Observational Studies and Related Mathematical Models

A tremendous number of observational studies address the impact of CP on MRSA transmission or infection. This includes studies that both support CP for MRSA prevention (usually in concert with several other interventions, and in the setting of an outbreak or elevated rate of MRSA infection), and dispute CP for MRSA prevention (eg, in healthcare settings that discontinued CP without resultant increases in MRSA transmission or infection) [1, 3, 4]. These studies do not provide a definitive answer regarding the effectiveness of CP for MRSA prevention, given the absence of concurrent control groups and the inability to determine which of multiple concurrent interventions had an impact on MRSA transmission or infection.

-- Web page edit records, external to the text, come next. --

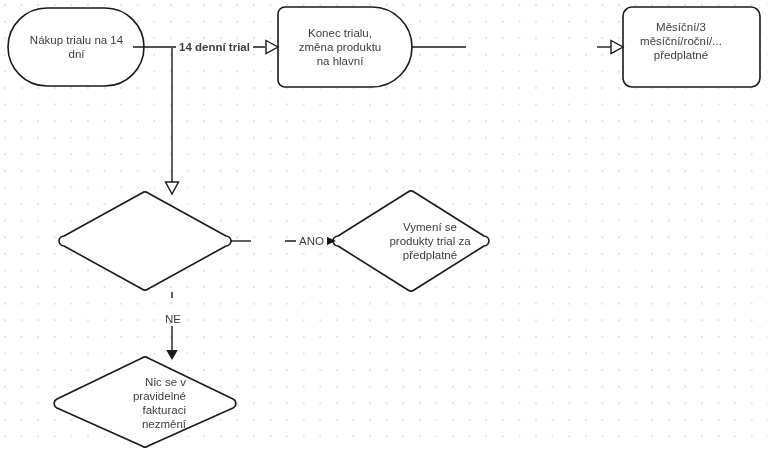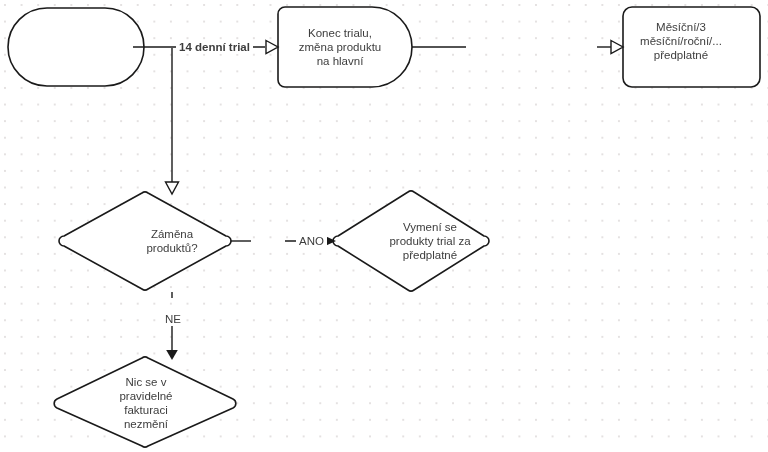--- a/index.html
+++ b/index.html
@@ -99,37 +99,37 @@
 
     <path class="conn" d="M 231 241 L 251 241"></path>
     <path class="conn" d="M 285 241 L 323 241"></path>
     <path class="head-solid" d="M 324 235.5 L 336 241 L 324 246.5 Z"></path>
 
     <path class="conn" d="M 172 292 L 172 298"></path>
     <path class="conn" d="M 172 314 L 172 350"></path>
     <path class="head-solid" d="M 166.2 350 L 177.8 350 L 172 360 Z"></path>
   </svg>
 
+  <div class="node-label" style="left:21px; top:33px; width:111px;">Nákup trialu na 14
+dní</div>
 
   <div class="node-label" style="left:285px; top:26px; width:110px;">Konec trialu,
 změna produktu
 na hlavní</div>
 
   <div class="node-label" style="left:625px; top:20px; width:112px;">Měsíční/3
 měsíční/roční/...
 předplatné</div>
 
-  <div class="node-label" style="left:113px; top:227px; width:118px;">Záměna
-produktů?</div>
 
   <div class="node-label" style="left:375px; top:220px; width:110px;">Vymení se
 produkty trial za
 předplatné</div>
 
-  <div class="node-label" style="left:106px; top:375px; width:80px;">Nic se v
+  <div class="node-label" style="left:106px; top:375px; width:80px;text-align:right;">Nic se v
 pravidelné
 fakturaci
 nezmění</div>
 
   <div class="edge-label" style="left:176px; top:40px;font-weight:bold;">14 denní trial</div>
 
 
 
   <div class="edge-label" style="left:252px; top:234px;margin-left:44px;">ANO</div>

Notably, in their discussion of observational data, the compendium authors suggest that the decline in hospital-onset bloodstream infections from MRSA between 2006 and 2016 may be related to the use of CP [1, 5]. This assessment does not include the context within which this decline occurred, specifically, a global decline in proportion of S. aureus infections from MRSA beginning in approximately 2005 [6, 7]. As described by Chambers et al, the epidemiology of MRSA since it emerged more than 60 years ago has been characterized by sequential “waves” of epidemic clones spreading across geographic areas [8]. It is difficult to assess the contributions of specific infection prevention practices implemented in acute care hospitals during the downward slopes of such epidemic waves. The authors also omit that the national decline in hospital-onset MRSA infections continued during a time when many hospitals began to stop using CP for MRSA-colonized patients. This trend is not new, and it continues. A 2021 SHEA Research Network survey found that roughly 1 in 3 hospitals no longer routinely use CP for MRSA prevention [personal communication, Daniel Morgan]. The relative importance of interventions such as CP within acute care hospitals remains unclear.

The largest observational study discussed in the compendium is the highly successful intervention within the US Department of Veterans Affairs (VA) healthcare system starting in 2007 [1, 9]. As the authors note, the VA MRSA prevention bundle did not only use CP for those known by clinical cultures to be colonized or infected with MRSA. In fact, most VA hospitals were already using CP in this manner. The VA bundle included screening of all hospital admissions for MRSA and, in addition to CP for all carriers, placed a renewed focus on hand hygiene and provided funding for a “MRSA prevention coordinator” (essentially an additional infection preventionist). In general, these practices elevated the infection prevention culture across the VA system. Thus, it represented a combination of 1 “vertical” intervention (vertical interventions being those focused on a single pathogen, in this case MRSA) and several “horizontal” interventions (horizontal interventions being those such as hand hygiene that impact all potential pathogens) [10].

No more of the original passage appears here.